Now let’s start talking how to fix this. You’ve heard that iron sharpens iron. Imagine if you’re WR Jalen Reagor trying to nail down a starting spot in Training Camp, and your competition is J.J. Arcega-Whiteside. Remember how Ron Jaworski said that Reagor isn’t a disciplined route runner? Didn’t TE Dallas Clark seem to play better, when he was trying to get snaps from TE Zach Ertz?
The solution is simple. Establish a primary back-up, and play favorites. Don’t split snaps evenly behind the starters. Nix heavy rotation at CB, LB, WR. Starve them for snaps. Make the back-ups fight for snaps.

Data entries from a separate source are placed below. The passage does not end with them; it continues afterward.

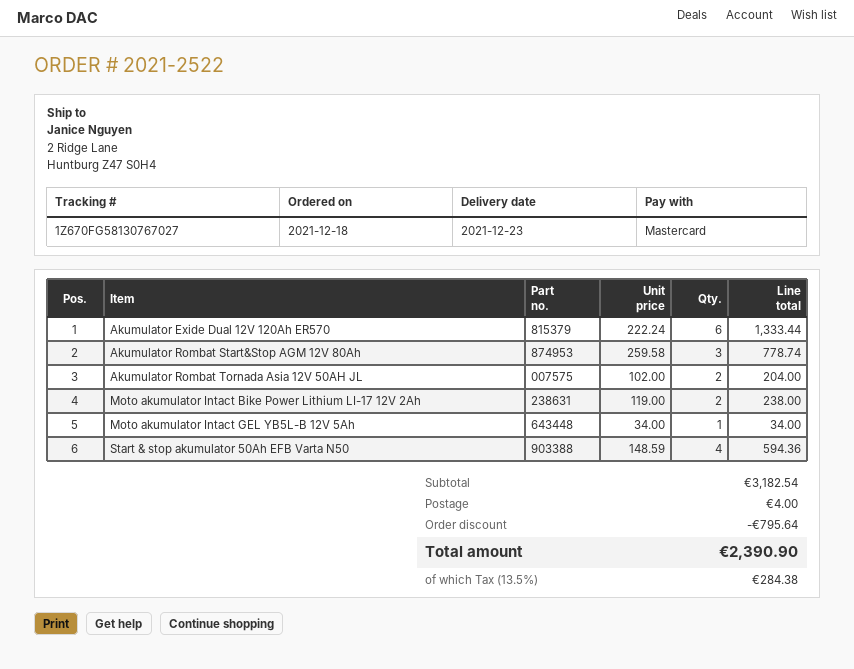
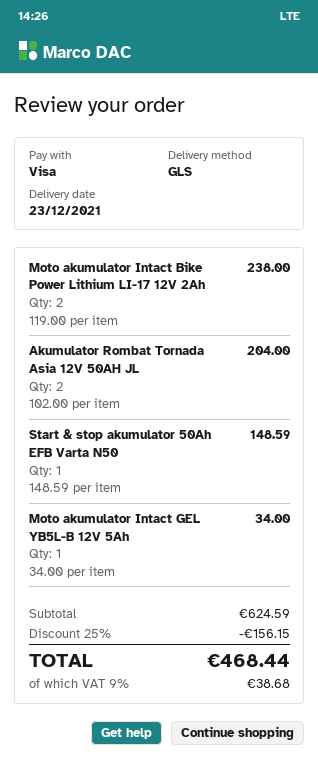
payment method: Mastercard -> Visa
Akumulator Exide Dual 12V 120Ah ER570: 6 x 222.24 = 1333.44 -> none
Akumulator Rombat Start&Stop AGM 12V 80Ah: 3 x 259.58 = 778.74 -> none
Start & stop akumulator 50Ah EFB Varta N50: 4 x 148.59 = 594.36 -> 1 x 148.59 = 148.59
subtotal: 3182.54 -> 624.59
discount: 795.64 -> 156.15
shipping: 4.00 -> none
tax: 13.5% = 284.38 -> 9% = 38.68
total: 2390.90 -> 468.44

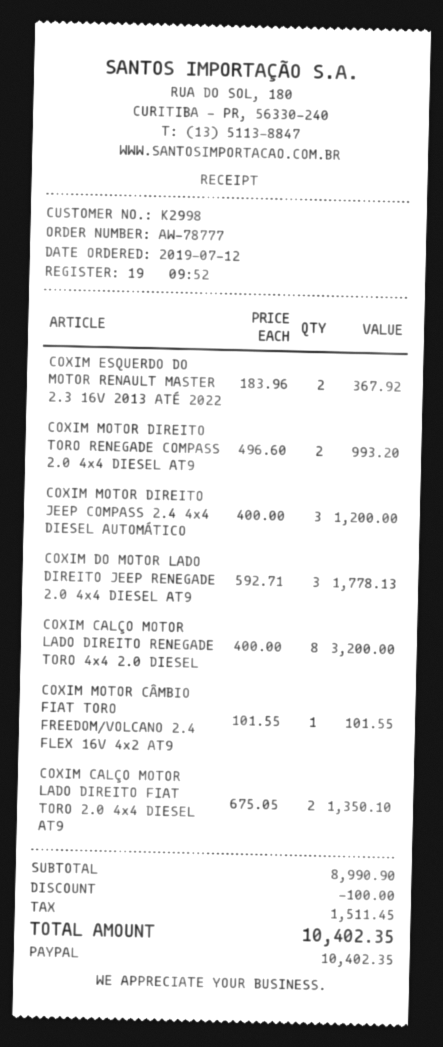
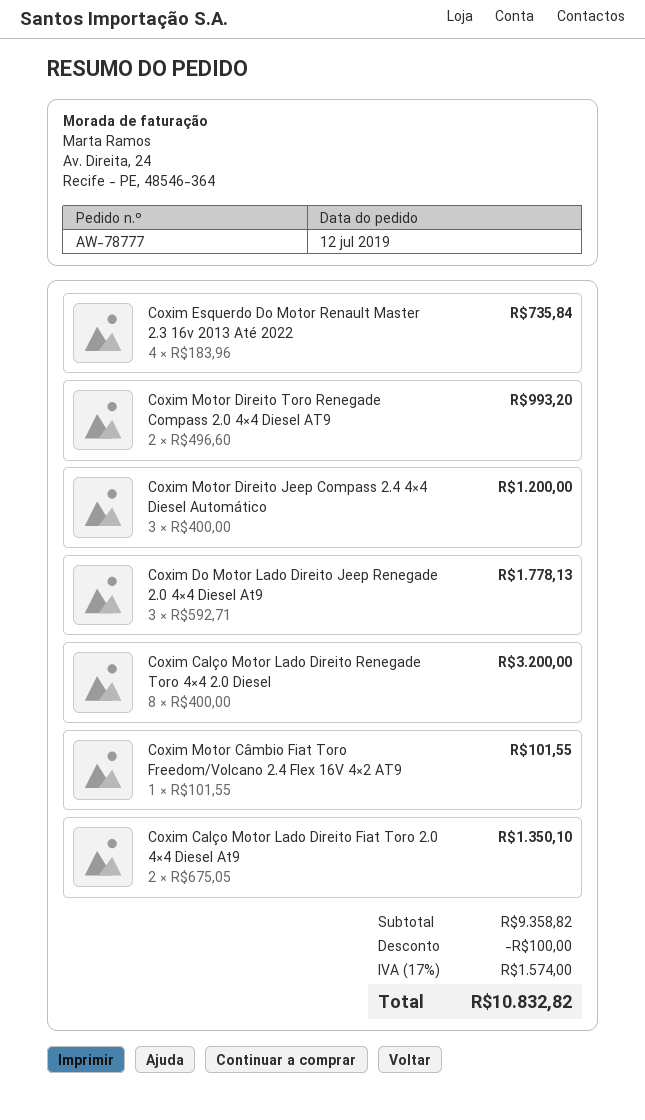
COXIM ESQUERDO DO MOTOR RENAULT MASTER 2.3 16V 2013 ATÉ 2022: 2 x 183.96 = 367.92 -> 4 x 183.96 = 735.84
subtotal: 8990.90 -> 9358.82
tax: 1511.45 -> 1574.00
total: 10402.35 -> 10832.82

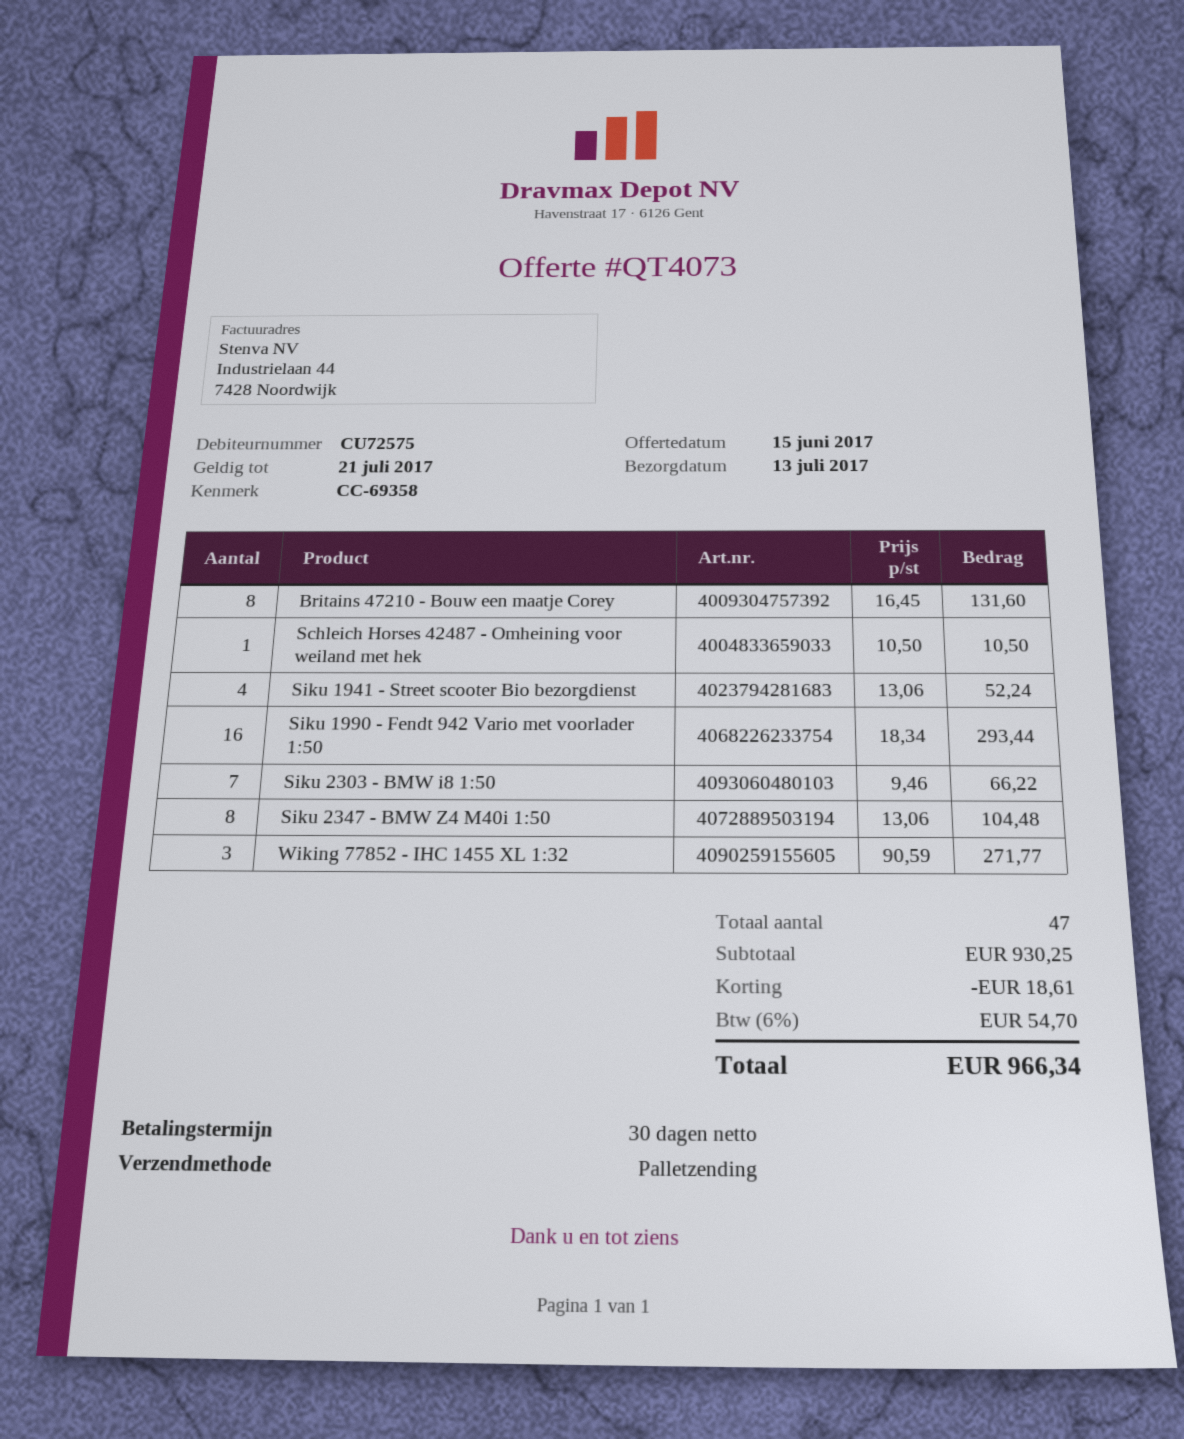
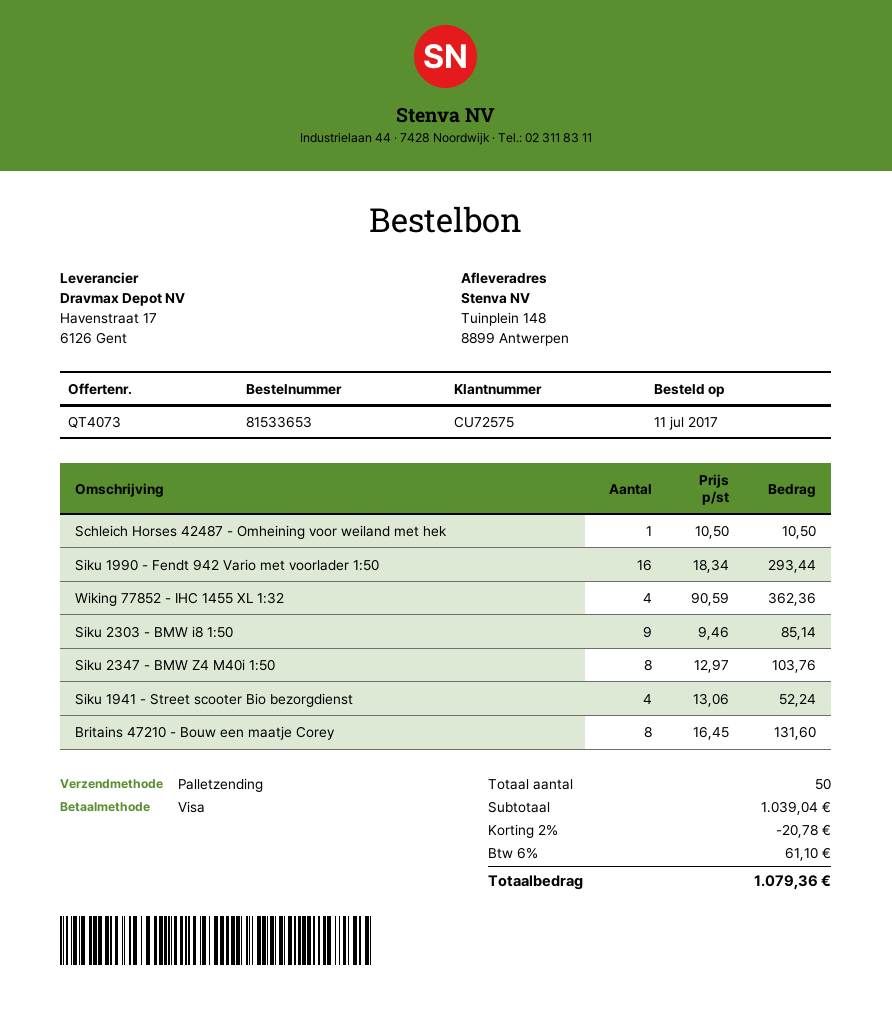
Siku 2303 - BMW i8 1:50: 7 x 9.46 = 66.22 -> 9 x 9.46 = 85.14
Siku 2347 - BMW Z4 M40i 1:50: 8 x 13.06 = 104.48 -> 8 x 12.97 = 103.76
Wiking 77852 - IHC 1455 XL 1:32: 3 x 90.59 = 271.77 -> 4 x 90.59 = 362.36
total quantity: 47 -> 50
subtotal: 930.25 -> 1039.04
discount: 18.61 -> 20.78
tax: 6% = 54.70 -> 6% = 61.10
total: 966.34 -> 1079.36

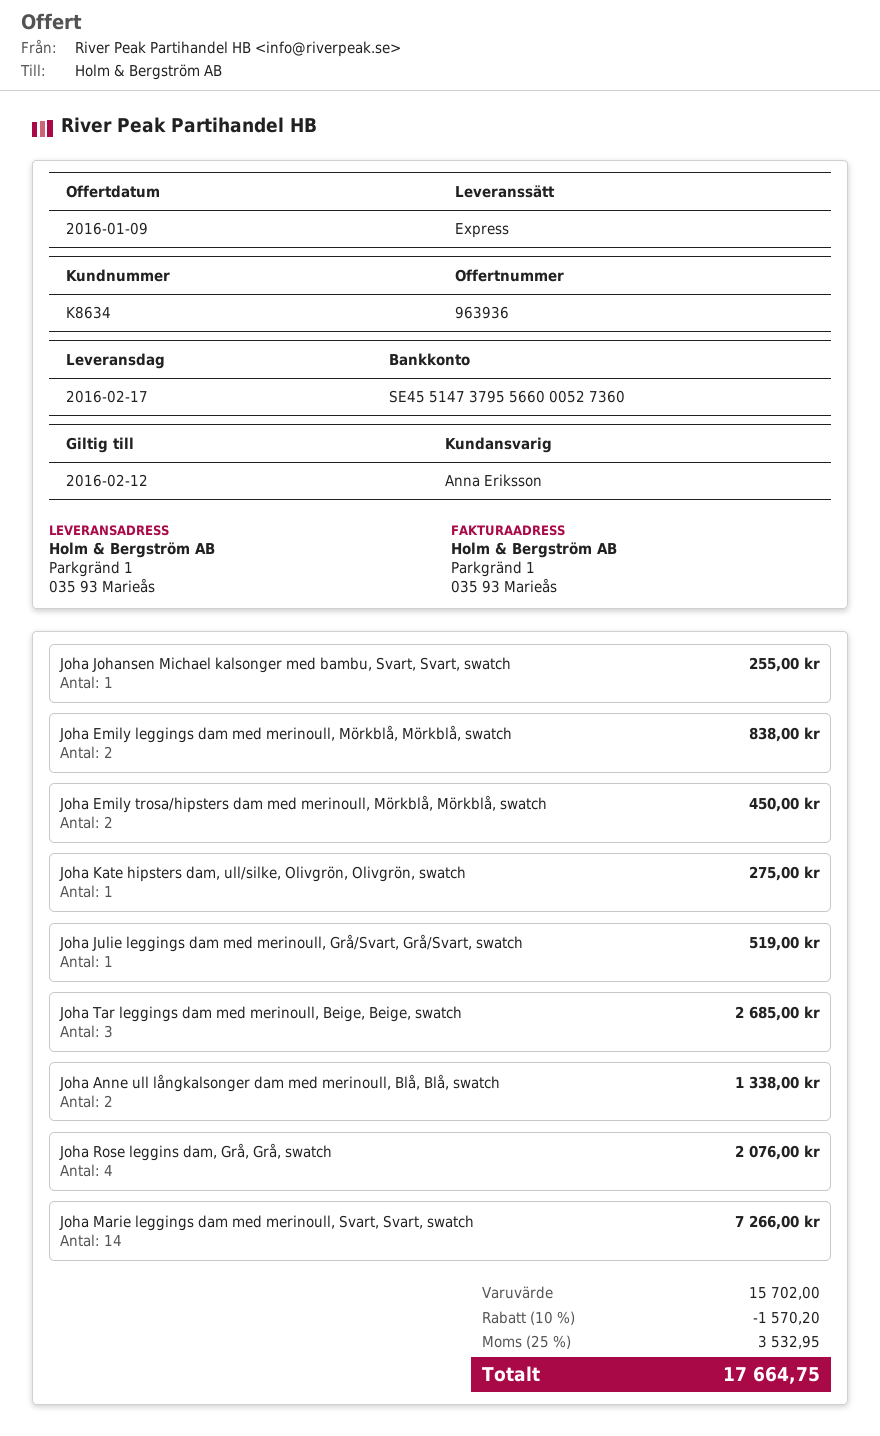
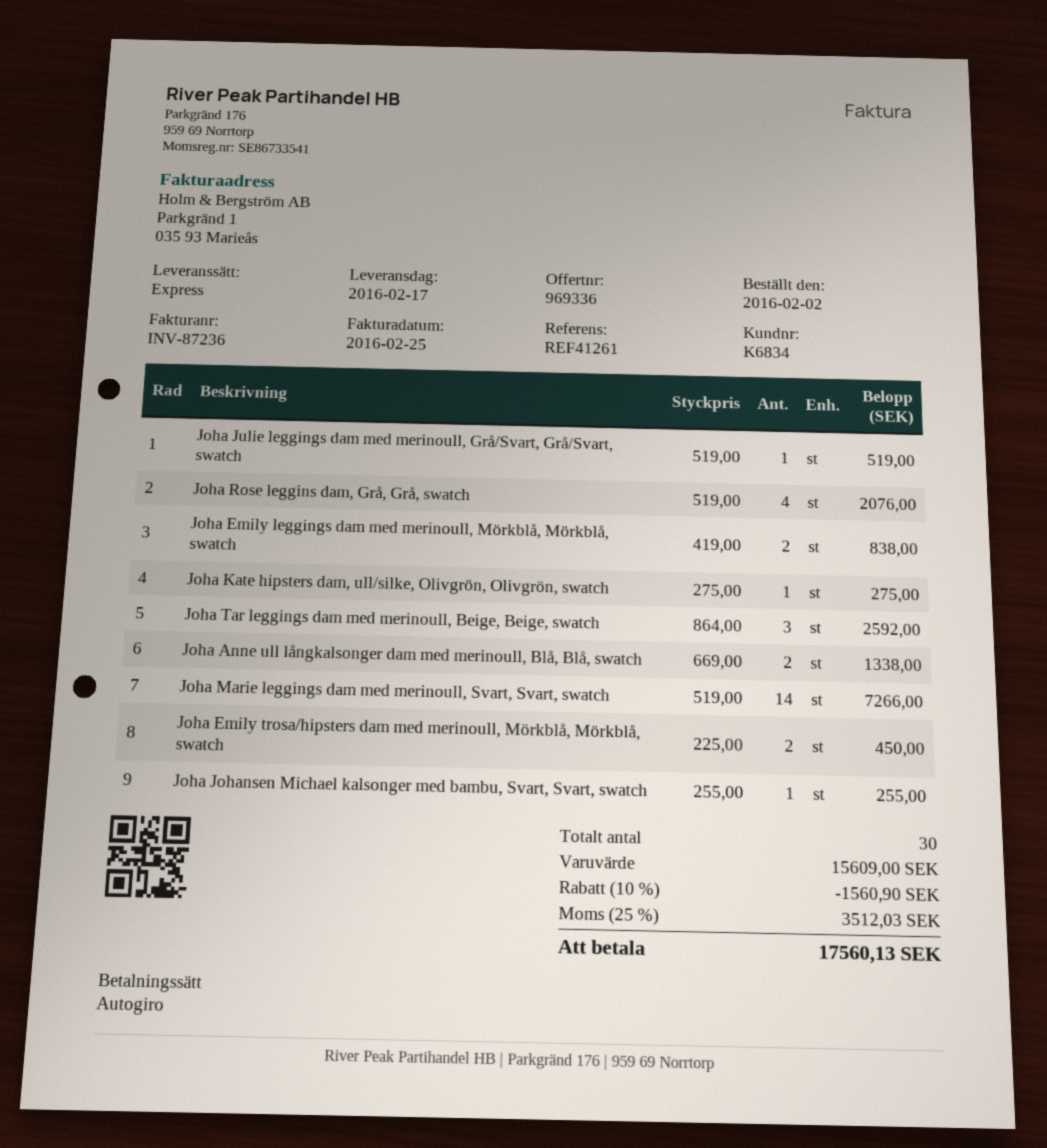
quote number: 963936 -> 969336
customer number: K8634 -> K6834
Joha Tar leggings dam med merinoull, Beige, Beige, swatch: 3 for 2685.00 -> 3 for 2592.00
subtotal: 15702.00 -> 15609.00
discount: 10% = 1570.20 -> 10% = 1560.90
tax: 25% = 3532.95 -> 25% = 3512.03
total: 17664.75 -> 17560.13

Again, I said all this back in February, in the article ‘STARVE THE KIDS’ . Understand, there is little chance that this can be successfully implemented during the 2020 season. And that’s fine. A bad year fits the Eagles salary cap plans better, anyway.
For example, if WR’s DeSean Jackson and Alshon Jeffery utterly ball-out during the playoffs; or LT Jason Peters makes a few blocks that get him on Sports Center, fans will revolt when they get cut. Especially if we get hot and win the Super Bowl. So this year being a train-wreck is right on schedule.
If Head Coach Doug Pederson wants to see more passion from this team. If he wants to see more of a sense of urgency. If he wants a greater sense of focus. Then he needs to breed a sense of competition, and foster an atmosphere of hunger that drives his roster. That said, Starving The Kids is an easy fix to improve the quality of the 2021 roster. Not just that, but it can be done for free.